Exercise directions ▸
Report each line of the data that includes the word "Sistema".

━━ Task material ━━

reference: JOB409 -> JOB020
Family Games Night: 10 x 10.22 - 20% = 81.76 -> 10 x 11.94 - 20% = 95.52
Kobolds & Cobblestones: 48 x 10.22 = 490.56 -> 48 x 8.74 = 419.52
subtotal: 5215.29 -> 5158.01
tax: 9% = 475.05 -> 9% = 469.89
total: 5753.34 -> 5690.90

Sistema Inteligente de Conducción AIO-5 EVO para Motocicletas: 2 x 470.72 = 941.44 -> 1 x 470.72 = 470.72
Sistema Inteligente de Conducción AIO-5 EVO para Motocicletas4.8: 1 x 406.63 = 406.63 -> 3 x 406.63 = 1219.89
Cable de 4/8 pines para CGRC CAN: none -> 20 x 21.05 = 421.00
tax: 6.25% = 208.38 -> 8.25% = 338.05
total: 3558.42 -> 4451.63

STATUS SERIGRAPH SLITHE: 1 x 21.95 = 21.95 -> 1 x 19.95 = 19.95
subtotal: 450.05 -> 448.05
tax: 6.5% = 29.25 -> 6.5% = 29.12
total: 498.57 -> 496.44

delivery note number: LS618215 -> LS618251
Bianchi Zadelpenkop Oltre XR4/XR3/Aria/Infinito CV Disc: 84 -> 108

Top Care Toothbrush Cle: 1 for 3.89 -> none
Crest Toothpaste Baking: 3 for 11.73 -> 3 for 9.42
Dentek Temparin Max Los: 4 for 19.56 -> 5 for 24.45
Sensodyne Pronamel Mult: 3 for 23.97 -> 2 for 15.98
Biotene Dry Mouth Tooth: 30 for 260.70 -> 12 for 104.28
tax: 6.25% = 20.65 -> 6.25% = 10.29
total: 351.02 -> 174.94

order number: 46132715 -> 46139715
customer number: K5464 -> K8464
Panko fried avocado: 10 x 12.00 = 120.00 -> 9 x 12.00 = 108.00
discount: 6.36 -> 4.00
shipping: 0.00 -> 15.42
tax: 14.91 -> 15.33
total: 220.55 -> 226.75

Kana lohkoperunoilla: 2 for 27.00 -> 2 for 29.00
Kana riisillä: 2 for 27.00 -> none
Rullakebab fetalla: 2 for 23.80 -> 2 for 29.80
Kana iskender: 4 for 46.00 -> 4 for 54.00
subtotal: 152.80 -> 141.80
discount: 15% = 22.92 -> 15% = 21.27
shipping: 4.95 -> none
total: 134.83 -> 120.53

━━━

Solution to this task ▸
Sistema Inteligente de Conducción AIO-5 EVO para Motocicletas: 2 x 470.72 = 941.44 -> 1 x 470.72 = 470.72
Sistema Inteligente de Conducción AIO-5 EVO para Motocicletas4.8: 1 x 406.63 = 406.63 -> 3 x 406.63 = 1219.89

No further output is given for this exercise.